One of the few announcements of note from CES came from Sonic Solutions and Blockbuster, concerning their partnership to deliver Blockbuster’s large library of video content to devices in Sonic Solutions’ CinemaNow ecosystem. The latter also grew as Sonic announced new devices that can receive and play CinemaNow video through the CinemaNow SDK, network-enabled Blu-ray players and Nintendo Wii gaming devices.
This announcement represents a consolidation in the Internet video-on-demand space: it is an almost-merger of two former rivals in the Internet video-on-demand space, Movielink and CinemaNow. Movielink, originally a joint venture of several major film studios, was acquired by Blockbuster in 2007, while Sonic Solutions acquired CinemaNow last November.
An outright merger of these two services would not make much sense, at least not over this issue: Blockbuster is a video sales and rental business; Sonic is a software company; both are both small pieces of their respective owners’ businesses.
CinemaNow has been working for over three years to push from video delivery on PCs to a wide range of consumer devices. It partnered with Digital 5 (now Macrovision) in 2005 to provide content interoperability across home media networks, although the devices that worked with that scheme were generally limited to those that supported Microsoft Windows Media DRM. Last year, CinemaNow integrated Widevine’s multiplatform DRM into its client software in order to increase the universe of compatible devices.
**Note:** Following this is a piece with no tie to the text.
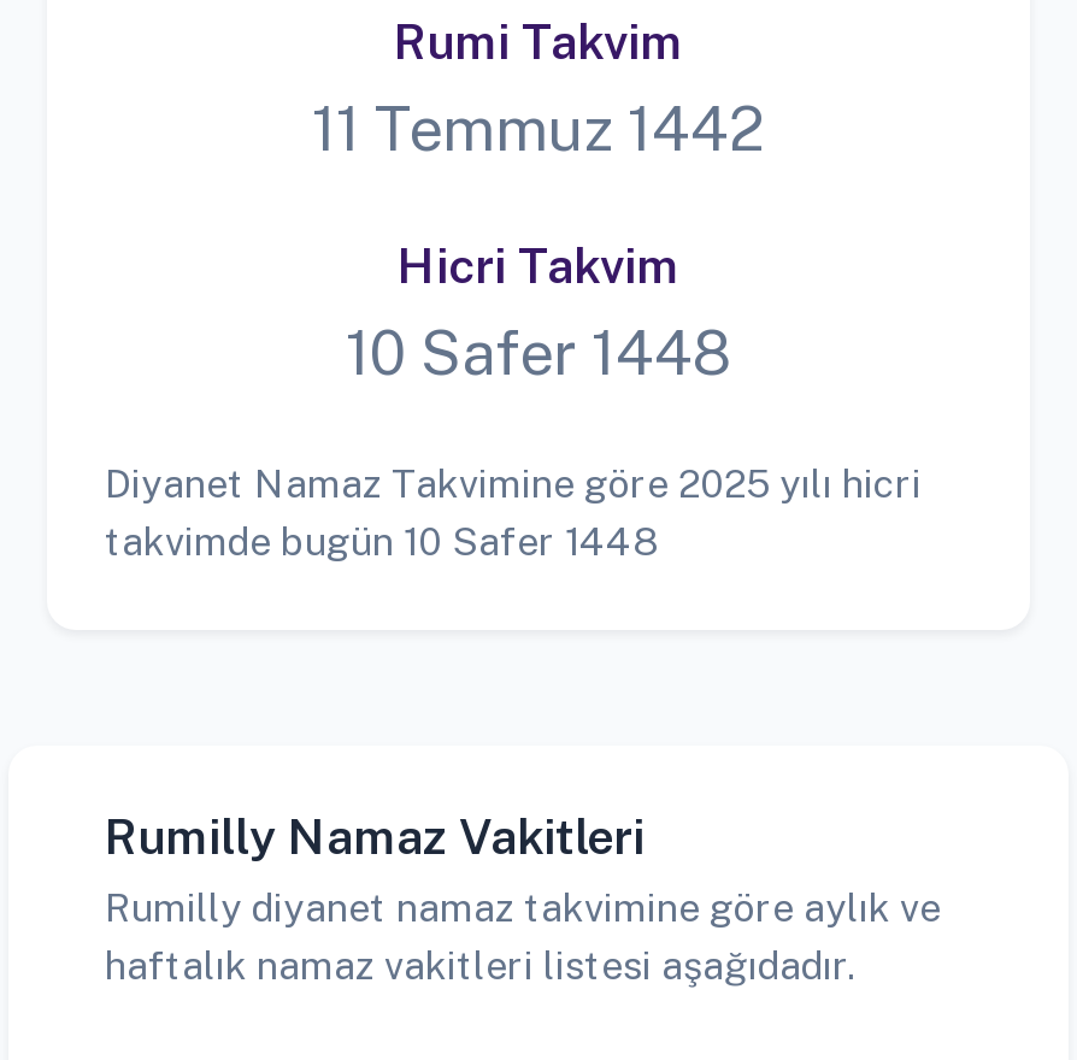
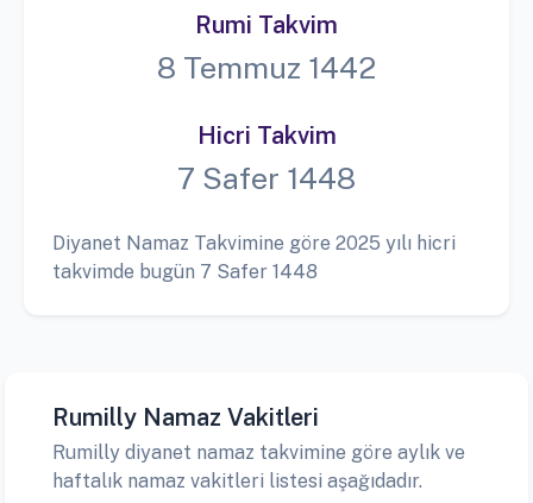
[312,93,765,166] 11 Temmuz 1442 -> [157,50,376,86] 8 Temmuz 1442
[346,317,731,390] 10 Safer 1448 -> [177,161,356,196] 7 Safer 1448
[105,520,657,565] takvimde bugün 10 Safer 1448 -> [52,261,318,283] takvimde bugün 7 Safer 1448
In short, CinemaNow has gone further than its erstwhile rival Movielink in getting content to a wide range of devices in the home; it’s now vying with Netflix, Tivo, and others for supremacy in the home video network platform sweepstakes. Therefore it makes sense for Blockbuster to license Movielink’s catalog for distribution through the Sonic/CinemaNow footprint.
Yet many consumers are still scratching their heads over home media networks and content interoperability. David Pogue of the New York Times put it best in his sardonic review of CES: “I guess I could write about the convergence of TV and the home network. But honestly — this is, what, the seventh consecutive C.E.S. where that was supposed to be the hot new trend?”